Poem of the Day: ‘A Well-Worn Story’
Dorothy Parker, in fine, utterly characteristic bitter fettle, shows us not the cruelty of April, but a cruelty in April.
As we shall be reminded by Friday’s Poem of the Day, T. S. Eliot named April “the cruellest month.” In today’s selection for this week of April poetry, Dorothy Parker (1893–1967), in fine, utterly characteristic bitter fettle, shows us not the cruelty of April, but a cruelty in April.
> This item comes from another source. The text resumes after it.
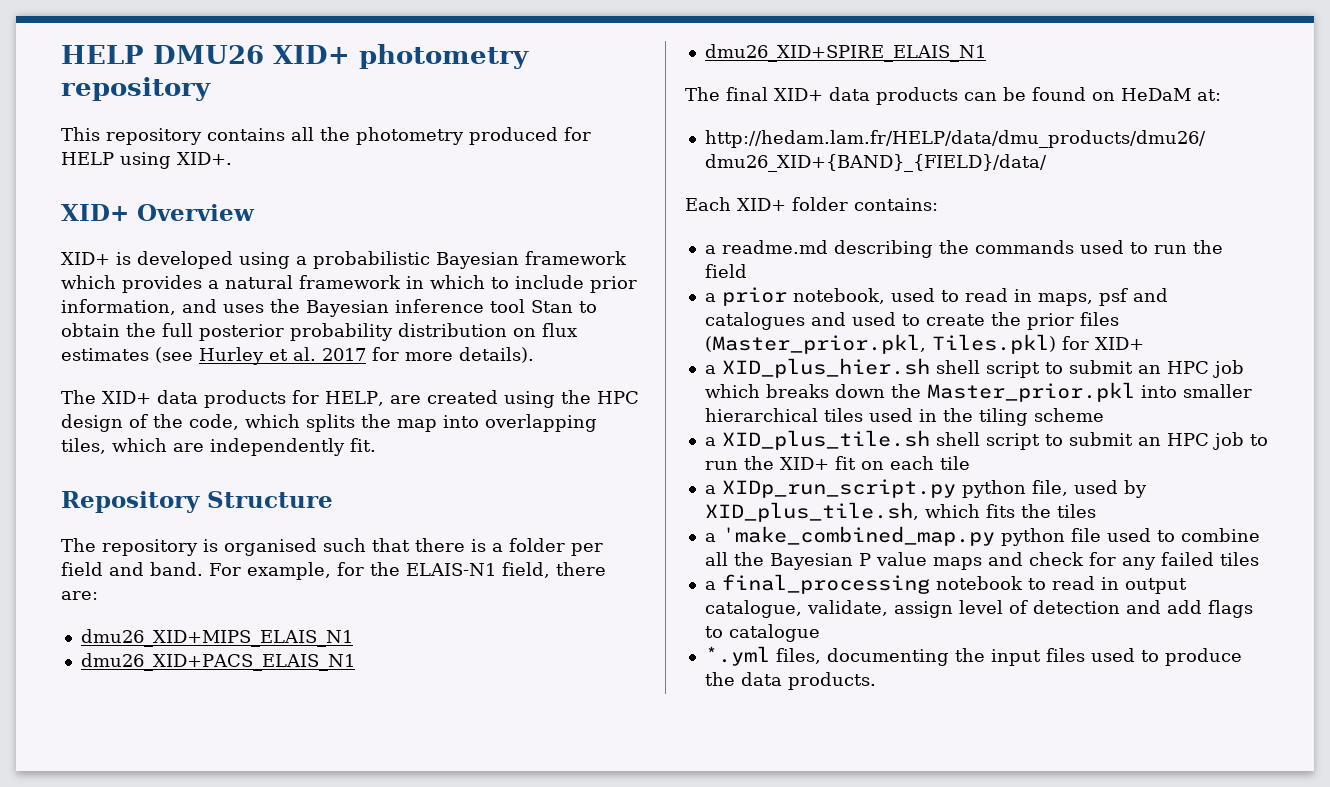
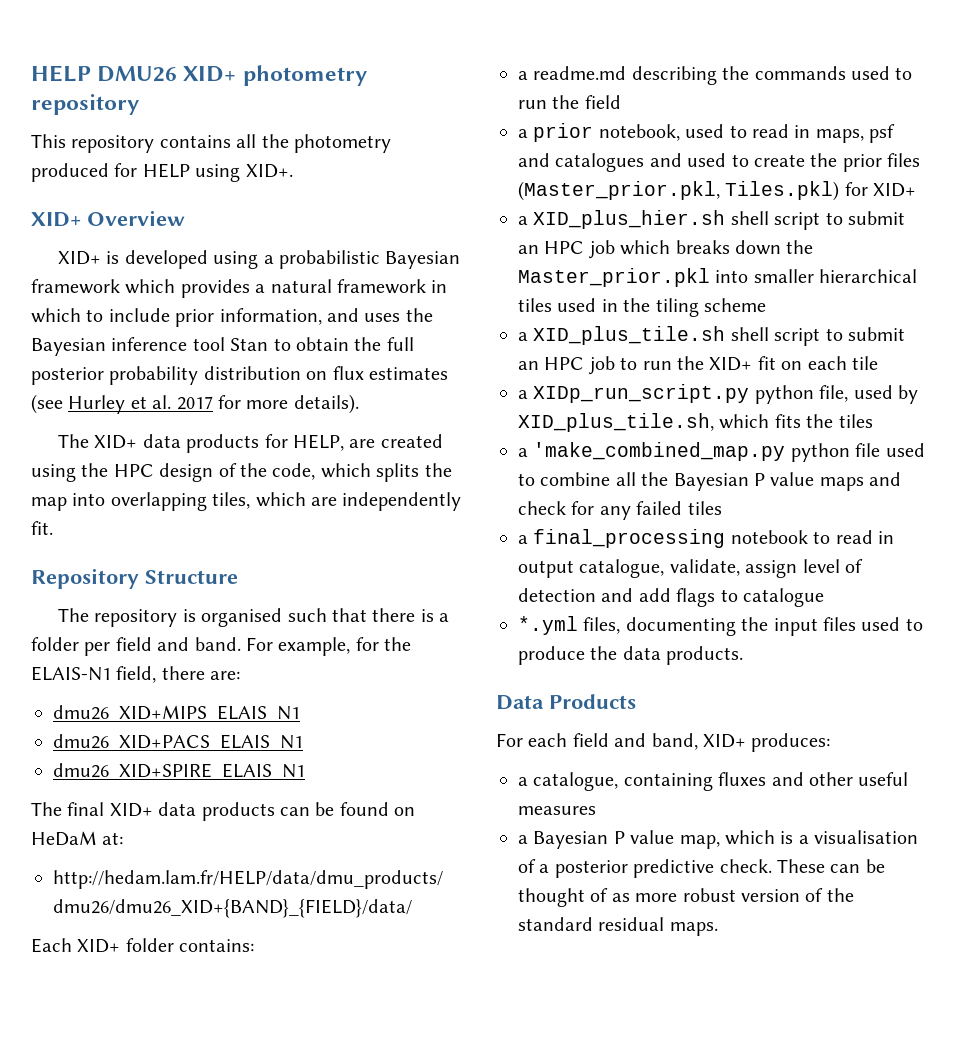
(876, 681) none -> [496,694,636,710] [496,733,831,752] [518,772,909,791] [518,806,596,815] [518,830,919,849] [518,859,885,878] [518,888,854,907] [518,917,718,936] // Data Products // For each field and band, XID+ produces: // a catalogue, containing fluxes and other useful measures // a Bayesian P value map, which is a visualisation of a posterior predictive check. These can be thought of as more robust version of the standard residual maps.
In common-meter abab quatrains, she relates, as the title tells us, a “well-worn story,” in which a man appears as a figure of stone and metal, while the woman he doesn’t love bleeds her heart out through her gown, a humiliating “wet red stain.” Having spoiled her good dress, in the end she proceeds, equally humiliatingly, to “spoil a page with rhymes,” telling about it.
A Well-Worn Story
by Dorothy Parker
In April, in April,
My one love came along,
And I ran the slope of my high hill
To follow a thread of song.
His eyes were hard as porphyry
With looking on cruel lands;
His voice went slipping over me
Like terrible silver hands.
Together we trod the secret lane
And walked the muttering town.
I wore my heart like a wet, red stain
On the breast of a velvet gown.
In April, in April,
My love went whistling by,
And I stumbled here to my high hill
Along the way of a lie.
Now what should I do in this place
But sit and count the chimes,
And splash cold water on my face
And spoil a page with rhymes.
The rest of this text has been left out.